Challenge Organization, Attendees with Wisdom Conferences Sessions

Author: Dave Lutz, CMP       

To distinguish your conference from the also-rans, you want your participant’s learning and understanding to grow from the ubiquitous “data and information” categories to “wisdom.”

Here’s what hasn’t changed about business events: Education continues to be essential to a participant’s experience. Here’s what has changed about that: I’m convinced that “something for everyone” programming — including basic content for the novice or intermediate practitioner — is no longer the right strategy for positioning your conference as a can’t-miss experience.

We need to raise the bar higher and meet the needs of the experienced and advanced practitioners. Early and mid-career professionals can catch on, and are in fact more attracted to challenging content and to making connections with experienced colleagues. If you’re concerned that not including elementary topics and approaches will ignore their needs, I can tell you that for each instance in which I’ve seen the comment “The content was over my head” on a session survey, there 99 other respondents who complained that the content was too basic.

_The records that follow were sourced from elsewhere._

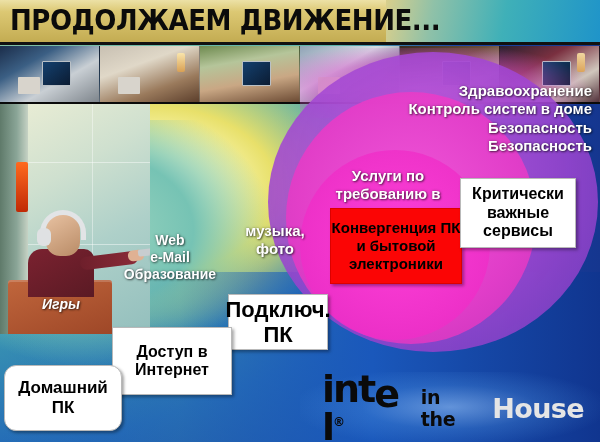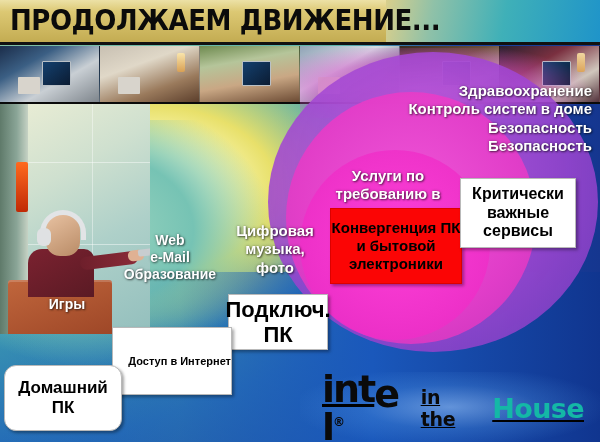--- a/index.html
+++ b/index.html
@@ -268,7 +268,6 @@
   </div>
 
   <div class="wlabel" id="lbl-digital">
-    <div>Цифровая</div>
     <div>музыка,</div>
     <div>фото</div>
   </div>

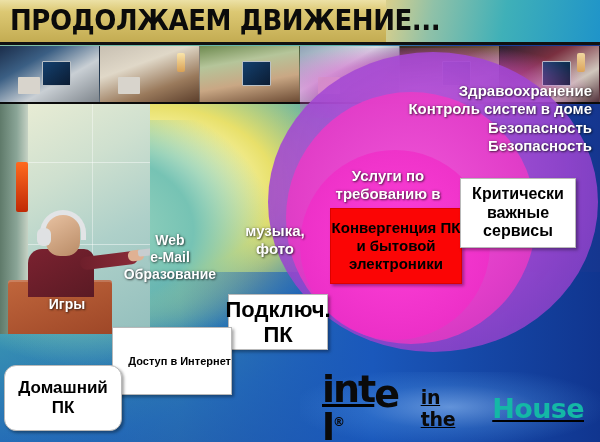--- a/index.html
+++ b/index.html
@@ -166,7 +166,7 @@
   #lbl-ondemand{left:308px;top:138px;width:160px;font-size:15px;margin-top:29px;}
   #lbl-digital{left:222px;top:222px;width:106px;font-size:15px;}
   #lbl-web{left:108px;top:232px;width:124px;font-size:14px;}
-  #lbl-games{left:8px;top:296px;width:118px;font-size:14px;}
+  #lbl-games{left:2px;top:296px;width:118px;font-size:14px;font-style:italic;}
 
   
   #intel-logo{

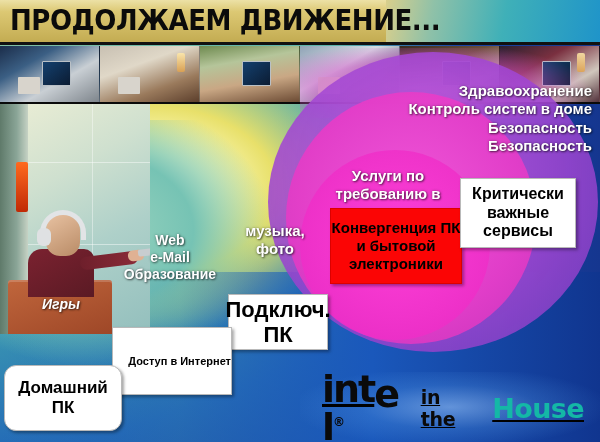--- a/index.html
+++ b/index.html
@@ -142,7 +142,7 @@
     line-height:1.15;
   }
   #box-home-pc{left:4px;top:365px;width:118px;height:66px;font-size:17px;border-radius:12px;}
-  #box-internet{left:112px;top:327px;width:120px;height:68px;font-size:11px;justify-content:flex-end;}
+  #box-internet{left:112px;top:327px;width:120px;height:68px;font-size:16px;}
   #box-connected-pc{left:228px;top:294px;width:100px;height:56px;font-size:22px;}
   #box-critical{left:460px;top:152px;width:116px;height:70px;font-size:16px;margin-top:26px;}
 

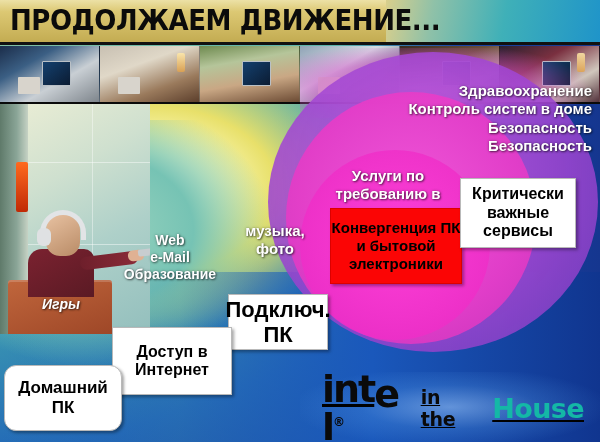--- a/index.html
+++ b/index.html
@@ -171,7 +171,7 @@
   
   #intel-logo{
     position:absolute;left:322px;top:386px;width:262px;height:44px;
-    display:flex;align-items:center;text-decoration:underline;
+    display:flex;align-items:center;
   }
   .intel-word{
     position:relative;font-family:"DejaVu Sans", sans-serif;

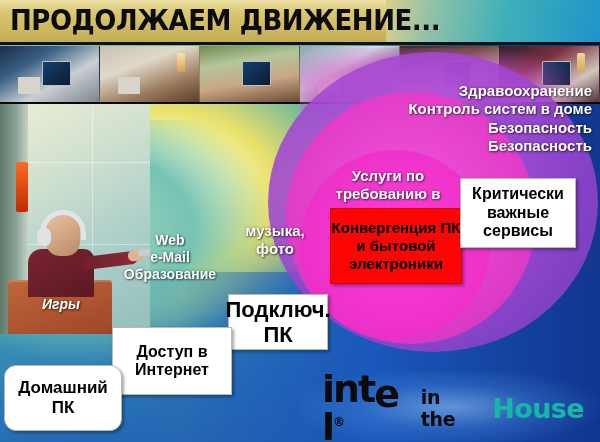--- a/index.html
+++ b/index.html
@@ -186,7 +186,7 @@
   }
   .intel-house{
     font-family:"DejaVu Sans", sans-serif;
-    font-weight:900;font-size:27px;color:#14b8a6;margin-left:22px;letter-spacing:-0.6px;
+    font-weight:900;font-size:27px;color:#e5e5e5;margin-left:22px;letter-spacing:-0.6px;
   }
   .logo-glow{
     position:absolute;left:300px;top:372px;width:300px;height:70px;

To distinguish your conference from the also-rans, you want your participant’s learning and understanding to grow from the ubiquitous “data and information” categories to “wisdom.” The DIKW (data, information, knowledge, wisdom) learning model above was developed by system thinking pioneer Russell Ackoff and improved upon by Gene Bellinger.

Attributes of Wisdom Conference Sessions

Rarely can you deliver on wisdom in sessions that take the form of lectures, TED Talks, panels, debates, or an inspirational keynoter. Sessions that deliver on wisdom include these attributes:

  • Participants who are genuinely curious.
  • Session topics that are focused on problems or challenges that have no easy answer. For example, at PCMA’s most-recent Education Conference, a hackathon explored how the events community can combat homelessness.
  • The learning experience is facilitated, not presented.
  • Participants are actively involved in thinking through and working on the problem collaboratively in small groups.

Develop Problem Solvers and Critical Thinkers

According to CEOWORLD magazine and the “Future of Jobs” report by the World Economic Forum, the top two skills that will be most desired by employers/CEOs by 2020 are complex problem-solving and critical thinking. CEOWORLD reports that companies with strong problem-solving capability have a total return to shareholders that is 3.5 times higher than that of their bottom quartile counterparts over a three-year period.

When your conference is able to deliver on wisdom, you become invaluable to the companies and leaders your profession serves. Challenge your education team and/or program committee to make wisdom the goal when developing tracks or breakout sessions.

Dave Lutz, CMP, is managing director of Velvet Chainsaw Consulting.

On the Web

Station Rotation

One session format that can work well for a problem-based session is called “station rotation.” With this set up, a meeting room will have three or four distinct seating areas scattered around the room. A facilitated discussion or activity — think different approaches to solving the problem at hand — will be introduced in each area.

After around 15 minutes at one station, the attendees move to the next station; the facilitators stay put. Each participant should experience a variety of ways to think through and solve the complex problem.